A Pep Talk For Cincinnati Council Candidates From A Veteran
Ask just about anybody who knows John Eby of Westwood – Republican, Democrat or Charterite – and they will tell you the same thing:
John would have been a fine Cincinnati city council member.
But he never got that chance; and doesn't seem inclined to try again.
Eby, a director of engineering services at KZF Design, is most passionate about making his neighborhood, the largest in the city, an even better place for all residents to live and work and raise their families.
Twice, he ran for city council – in 2005 and 2007, as a Republican candidate. He had a respectable finish both times, but not really close to winning a seat on council.
It was back in the days when he was running that he was going through a political transformation, as well. He says he changed from being a "centrist Republican" to a "centrist Democrat," because he did not like the hard right turn he saw in the Republican Party.
"I look at myself as more of a John F. Kennedy Democrat than a Ted Kennedy Democrat,'' Eby told WVXU.
And while he is no longer a candidate for city council or any other office, he has a lot of empathy for what the 17 non-incumbent candidates for Cincinnati City Council are going through right now.
His advice to them is simple: Hang in there. It's hard work, but the finish line is in sight.
Eby knows that all of the candidates – particularly those who have not been candidates before - were drawn to politics for different reasons.
He traces his passion for public service back to his days as a school boy at St. Williams School in Price Hills. His mother was the school secretary.
"In the sixth grade I had this crusty old nun for a teacher; she must have had eyes in the back of her head, because every time I would do something I shouldn't have, she would holler out, 'Mr. Eby, come with me!,'" he said.
In his case, that didn't mean a trip to the principal's office; it meant a trip to see his mother, the school secretary.

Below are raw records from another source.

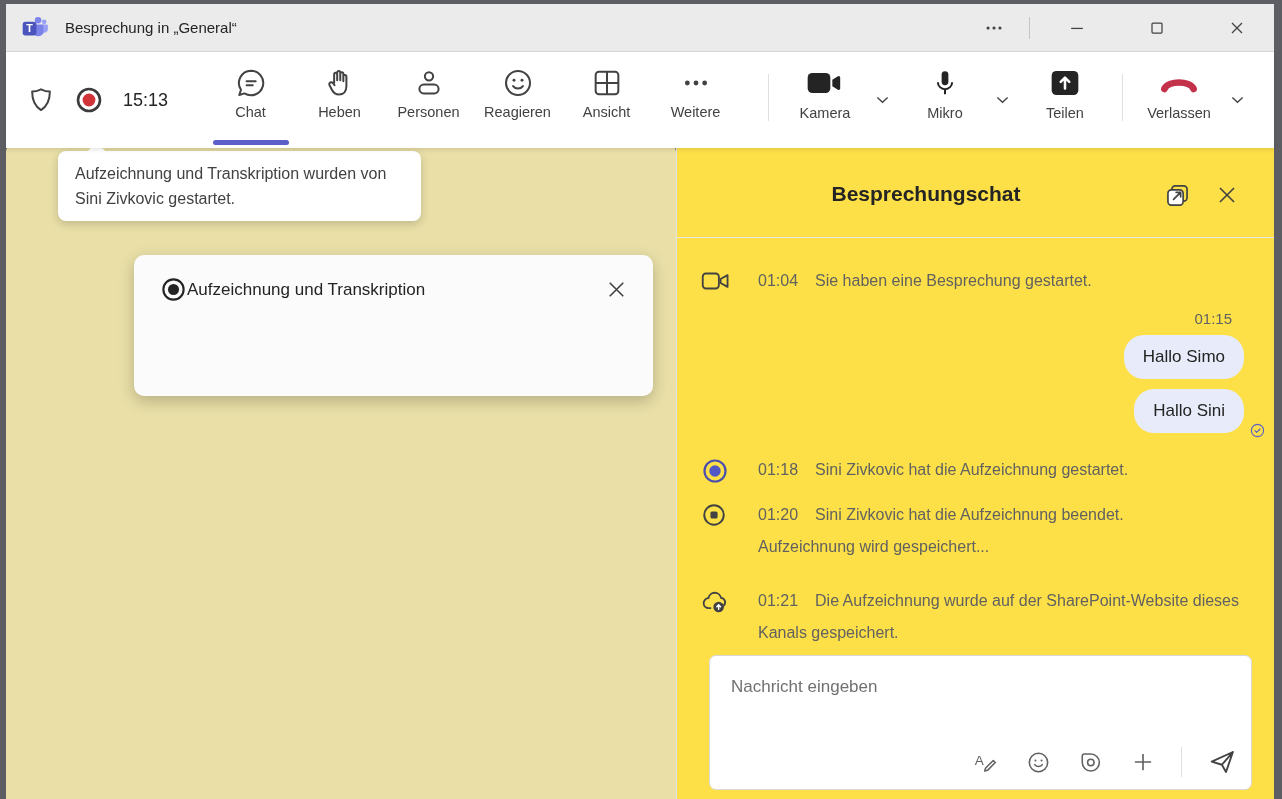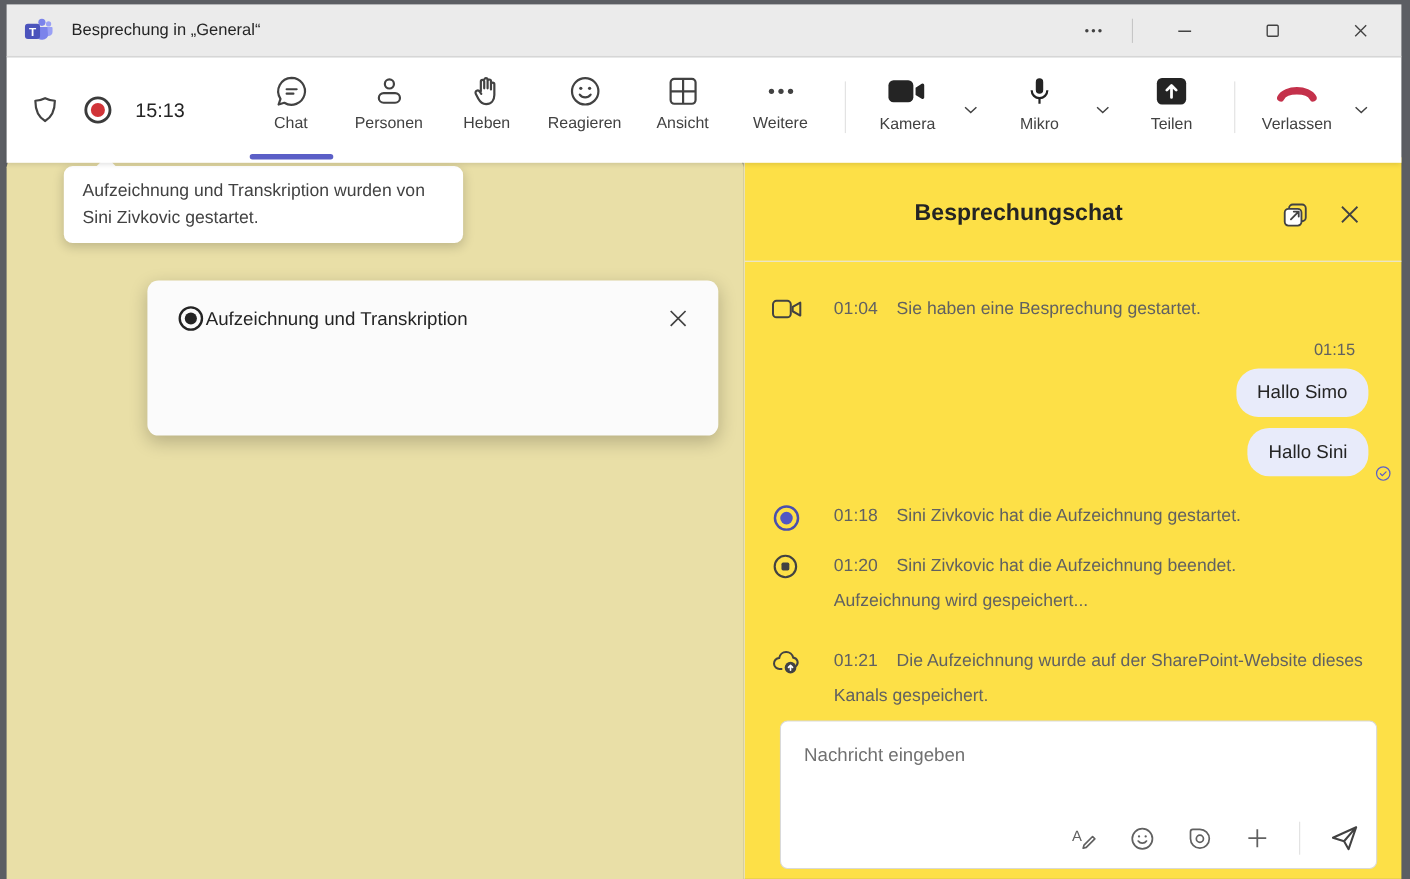--- a/index.html
+++ b/index.html
@@ -34,7 +34,7 @@
   }
   .tb-status { position:absolute; left:21px; top:0; height:100%; display:flex; align-items:center; gap:19px; }
   .time { font-size:18px; color:#242424; }
-  .tb-nav { position:absolute; left:214px; top:0; height:100%; display:flex; }
+  .tb-nav { position:absolute; left:200px; top:0; height:100%; display:flex; }
   .nav-item {
     position:relative; width:89px; height:100%;
     display:flex; flex-direction:column; align-items:center; padding-top:15px; gap:5px;

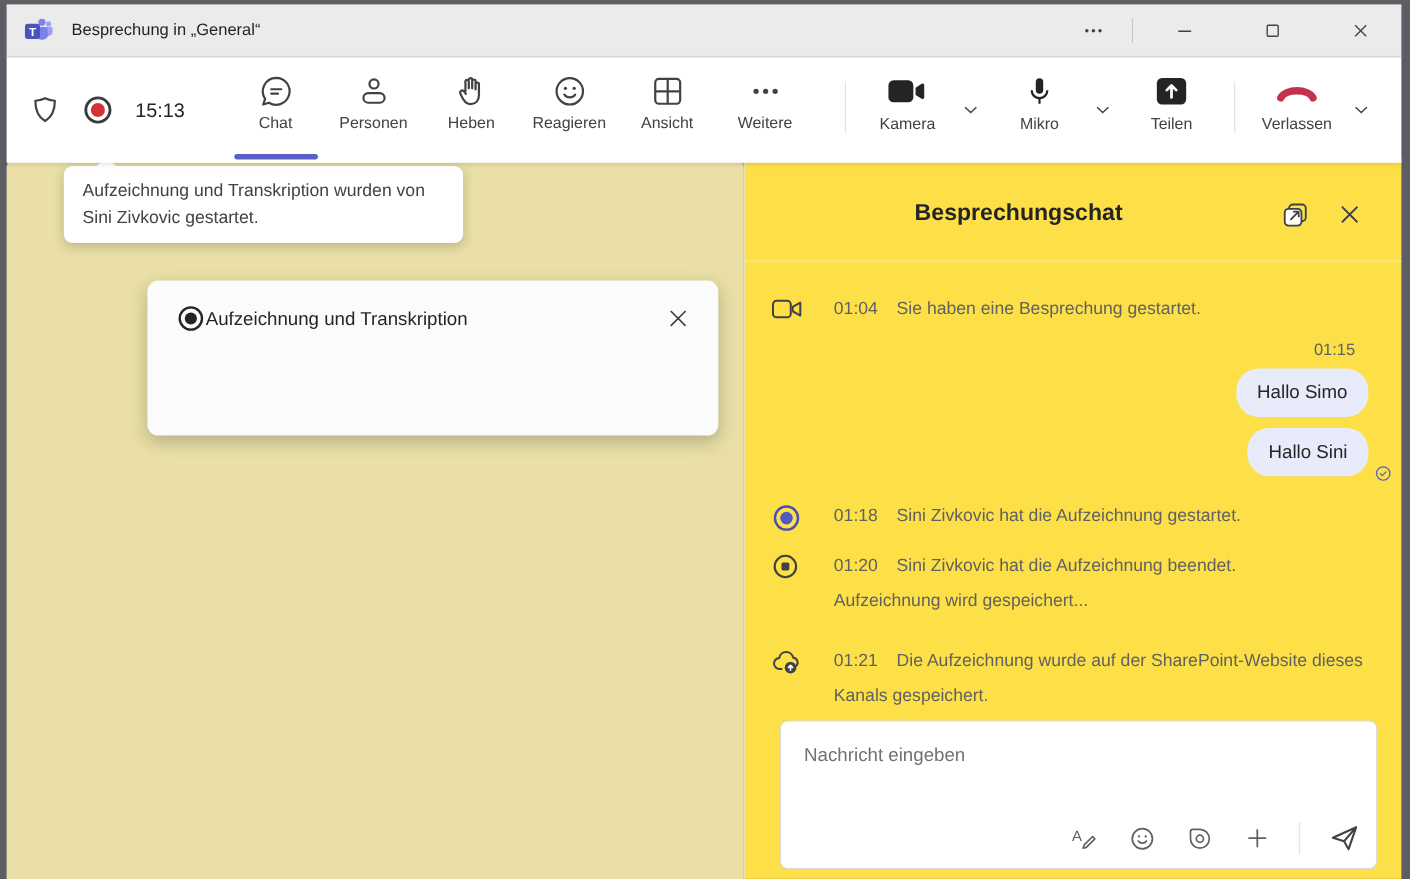--- a/index.html
+++ b/index.html
@@ -191,16 +191,16 @@
     </div>
     <div class="nav-item">
       <svg width="32" height="32" viewBox="0 0 24 24">
+          <path d="M7.6 12V5.4a1.15 1.15 0 0 1 2.3 0V10m0-5.8a1.15 1.15 0 0 1 2.3 0V10m0-4.9a1.15 1.15 0 0 1 2.3 0v5.6m0-3.5a1.15 1.15 0 0 1 2.3 0v7.3c0 3.7-2.1 6.2-5.6 6.2-2.8 0-4-1.2-5.3-3.6l-1.7-3.3c-.5-.9-.2-1.8.6-2.2.7-.3 1.5-.1 2 .6l1.1 1.5" fill="none" stroke="currentColor" stroke-width="1.5" stroke-linecap="round" stroke-linejoin="round"></path>
+        </svg>
+      <span class="nav-label">Heben</span>
+    </div>
+    <div class="nav-item">
+      <svg width="32" height="32" viewBox="0 0 24 24">
           <circle cx="12" cy="7" r="3.1" fill="none" stroke="currentColor" stroke-width="1.5"></circle>
           <rect x="4.8" y="13.2" width="14.4" height="6.6" rx="3.3" fill="none" stroke="currentColor" stroke-width="1.5"></rect>
         </svg>
       <span class="nav-label">Personen</span>
-    </div>
-    <div class="nav-item">
-      <svg width="32" height="32" viewBox="0 0 24 24">
-          <path d="M7.6 12V5.4a1.15 1.15 0 0 1 2.3 0V10m0-5.8a1.15 1.15 0 0 1 2.3 0V10m0-4.9a1.15 1.15 0 0 1 2.3 0v5.6m0-3.5a1.15 1.15 0 0 1 2.3 0v7.3c0 3.7-2.1 6.2-5.6 6.2-2.8 0-4-1.2-5.3-3.6l-1.7-3.3c-.5-.9-.2-1.8.6-2.2.7-.3 1.5-.1 2 .6l1.1 1.5" fill="none" stroke="currentColor" stroke-width="1.5" stroke-linecap="round" stroke-linejoin="round"></path>
-        </svg>
-      <span class="nav-label">Heben</span>
     </div>
     <div class="nav-item">
       <svg width="32" height="32" viewBox="0 0 24 24">

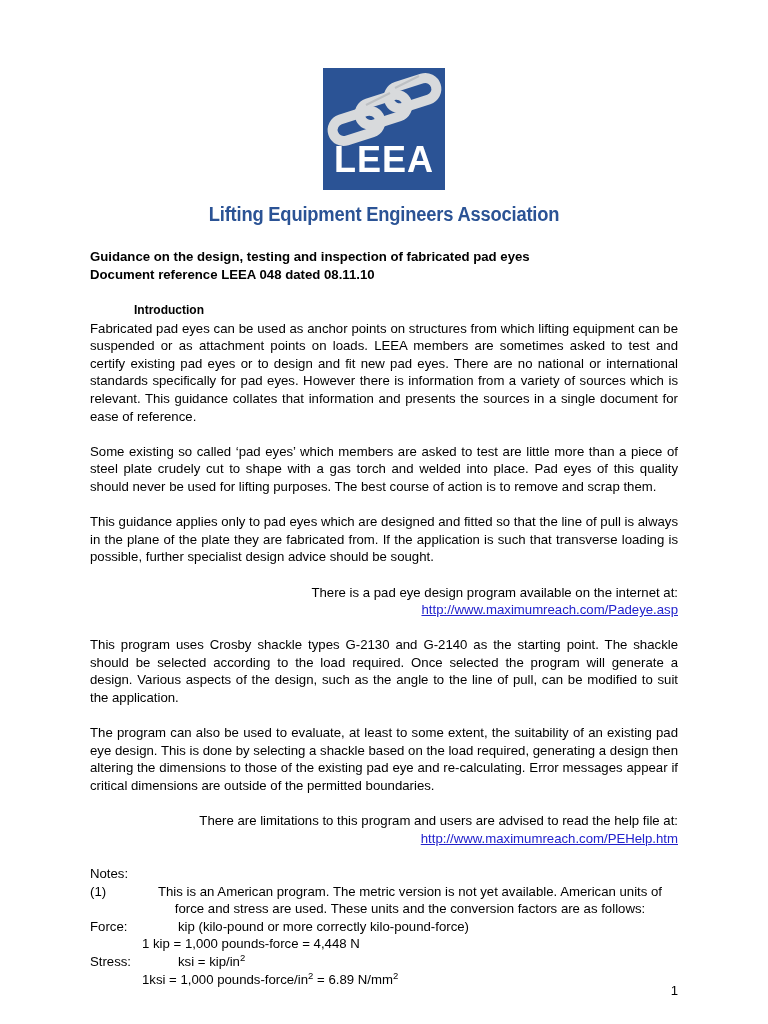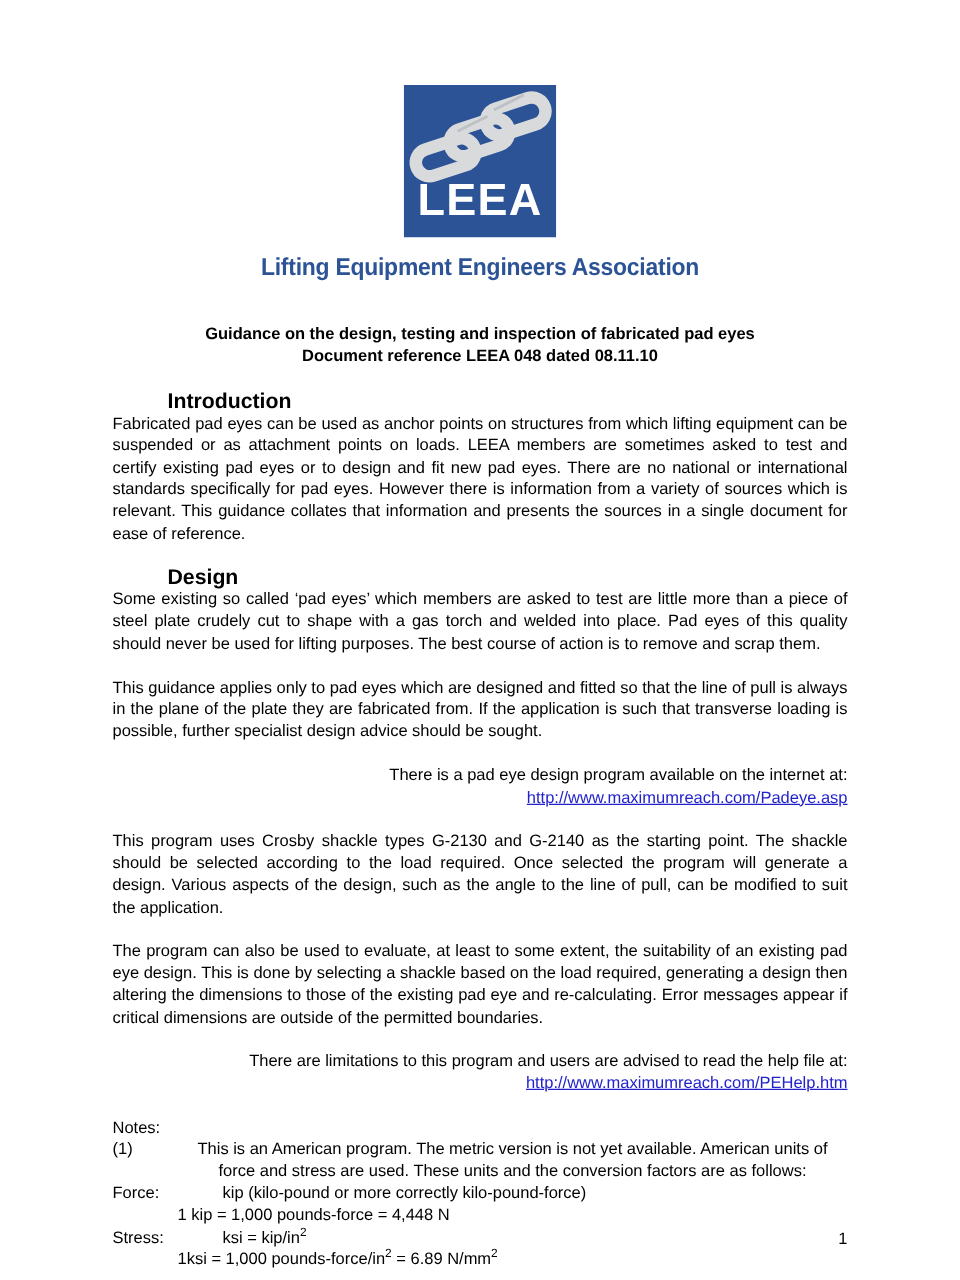--- a/index.html
+++ b/index.html
@@ -50,8 +50,8 @@
 
   
   .doc-title {
-    margin-top: 32px;
-    text-align: center;
+    margin-top: 22px;
+    text-align: left;
     font-size: 13.2px;
     font-weight: bold;
     line-height: 18px;

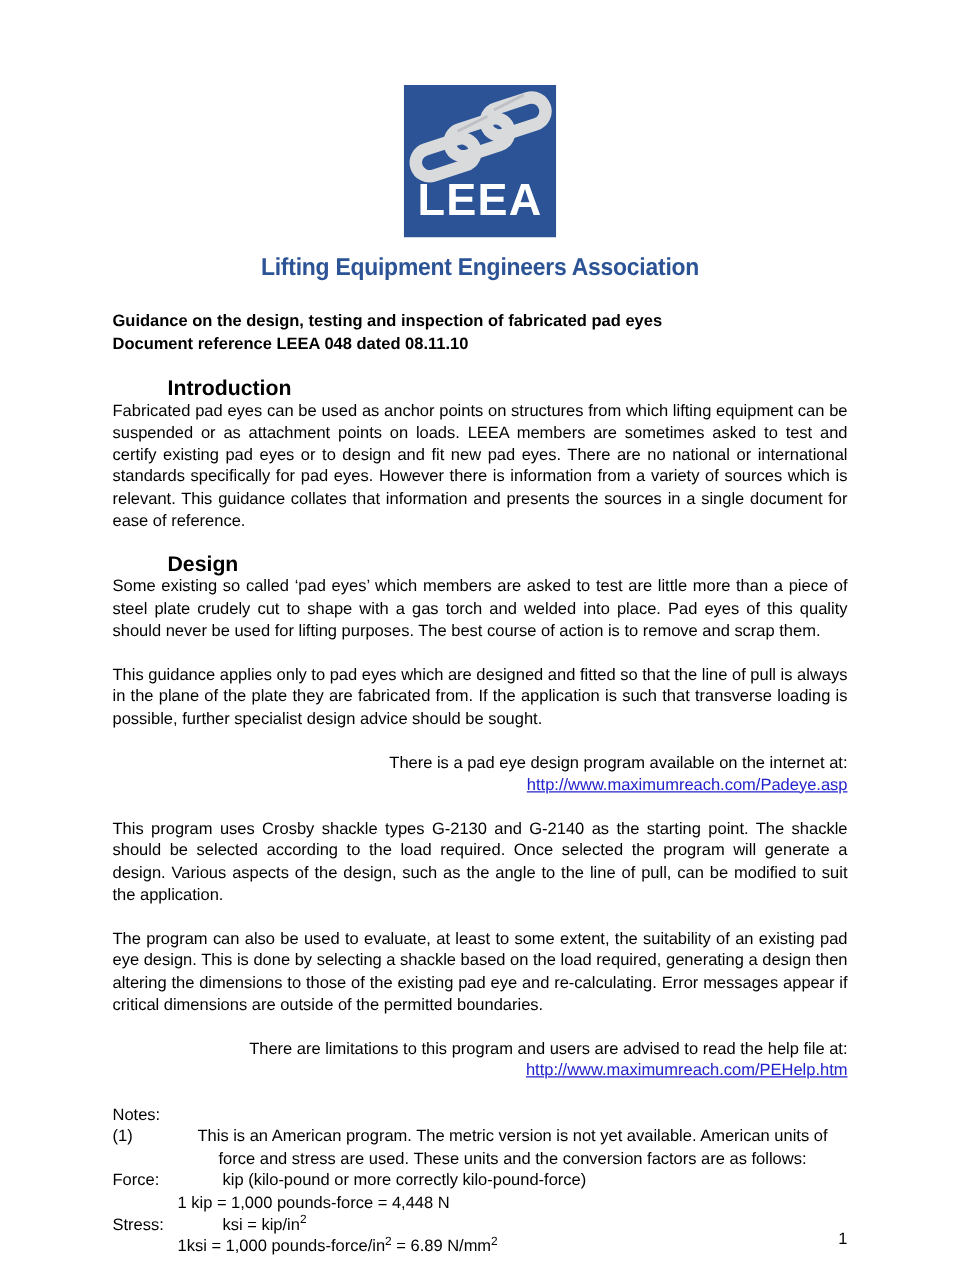--- a/index.html
+++ b/index.html
@@ -65,7 +65,7 @@
     line-height: 17.6px;
   }
   h2.section-head {
-    font-size: 17px;
+    font-size: 12px;
     font-weight: bold;
     margin: 0;
     line-height: 17.6px;

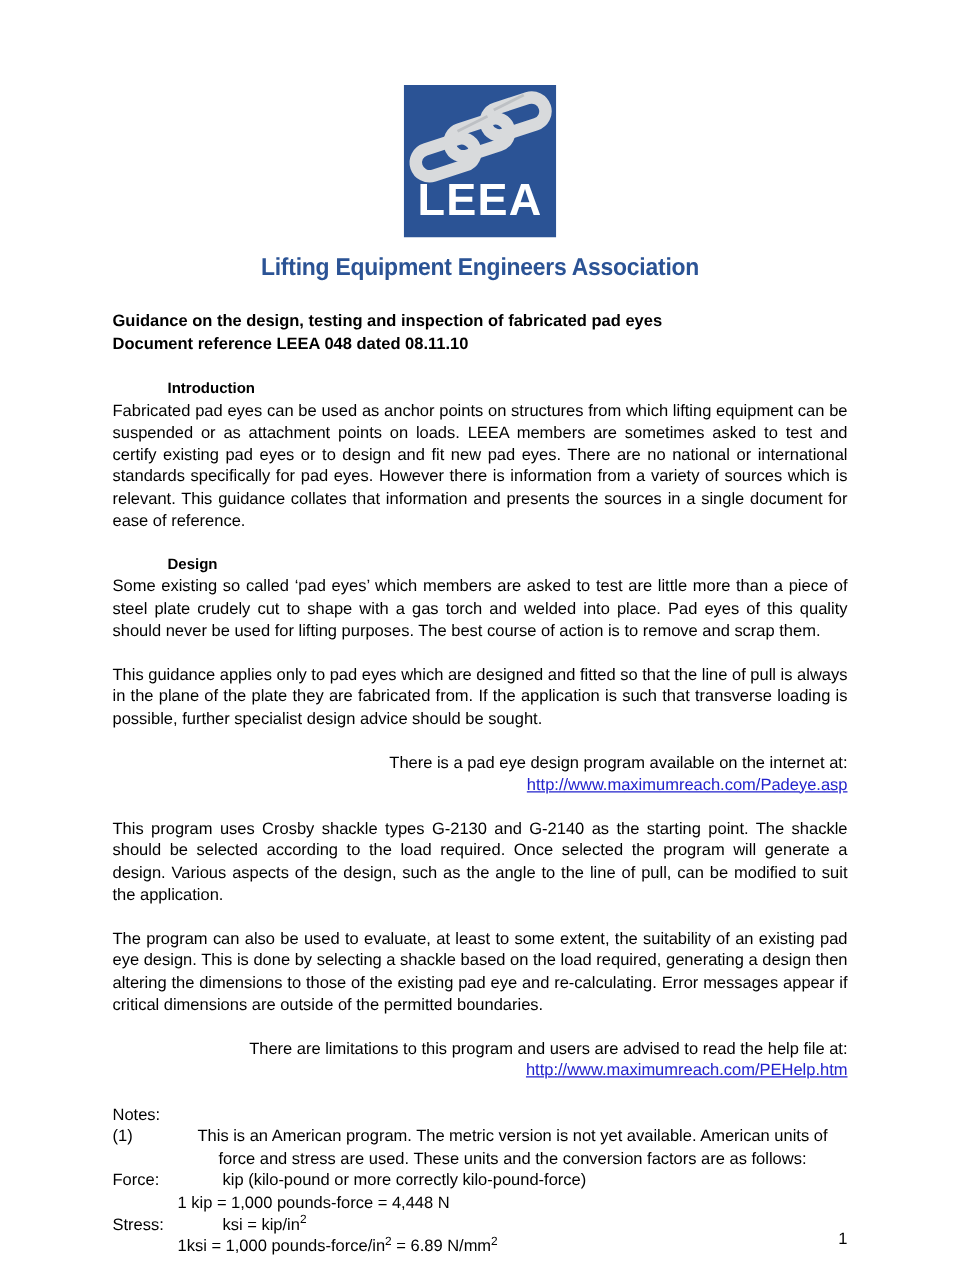--- a/index.html
+++ b/index.html
@@ -166,7 +166,6 @@
 
     <div class="gap"></div>
 
-    <h2 class="section-head">Design</h2>
     <p class="para">Some existing so called ‘pad eyes’ which members are asked to test are little more than a piece of steel plate crudely cut to shape with a gas torch and welded into place. Pad eyes of this quality should never be used for lifting purposes. The best course of action is to remove and scrap them.</p>
 
     <div class="gap"></div>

His mom and the nun worked out a punishment for him. They gave him a stick with a nail in the end of it, along with a burlap sack, and sent him out after school to pick up paper and stuff strewn around the school grounds.
But, Eby said, that nun also used to push him into getting involved in all kinds of school and neighborhood activities. He says it awakened a passion in him for getting involved and making a difference in his community.
"There are a lot of people running now who have that same passion,'' Eby said.
Last week, on his Facebook page, Eby wrote a message directed at the non-incumbent candidates – Democratic, Republican, Charterites and independents.
It read like this:
City Council races are in the home stretch.
If this is your first City Council race all I can say is, "hang in there." Stick to your plan and execute. Don't worry about your critics (there will be many and most are cowards hiding behind social media). Don't worry about what endorsement you didn't get. Don't fret over money - it is what it is. Get over the idea that everyone is going to love you and your ideas. Don't get discouraged and finish strong. Run through the finish line. You can do this.
Few people know how hard it is to run in a field race. Not many people are brave enough to stick their heads over the castle walls and have people shoot arrows at them. They don't know about the personal sacrifices you make as a candidate. They don't know what it's like for you to spend so much time away from your family. They can't comprehend the amount of effort it takes to organize and run a campaign. They'll never know what it's like to visit every neighborhood in the city and wear out shoe leather while knocking on doors but you will. Win or lose, you'll look back on this time fondly. You've made a difference just being in the race. Good luck new-comers. I'll be pulling for you.
It might just be the message that many of them need to persevere for the next two weeks.
There are 23 candidates for nine seats on council; six of them are incumbents. The incumbents are presumed to have an advantage, but it doesn't guarantee automatic re-election.
That means there are three open seats – those of Yvette Simpson, who chose to run for mayor; Republican Charlie Winburn, who is term-limited out; and Charterite Kevin Flynn, who could have run but chose not to.
That means there will be at least three new city council members elected on Nov. 7. Maybe more.
This is the second election since voters approved a charter amendment for four-year terms for council members, with all of them being elected at once.
That means that if all six incumbents are re-elected Nov. 7, there could be six open seats in the next council election in 2021 – at least in theory. Chances are some of those council members about to term-limited out might resign early and have replacements taking their places.
Eby is among those who believe the 2012 charter amendment put on the ballot by council and approved by voters should have had staggered four-year terms – possibly with four elected in one year and five two years later.
Under the system as it is, Eby said, "there are going to be some good people who might want to run again but can't sit around and wait for four years."
Eby said a mixed system might be the way to go – with five or six council members elected from districts and four or five elected at-large.
It's a conversation that community leaders from all corners of the city should have, Eby said.
"A change like that is not going to come from city council; it would have to be citizen-led,'' Eby said. "You just have to find the right coalition of people to do it."
In the meantime, Eby said, those non-incumbent candidates who fail on Nov. 7 will have to decide if they can wait another four years to run again.
"I'm just glad there are people out there willing to make the sacrifice it takes to run,'' Eby said.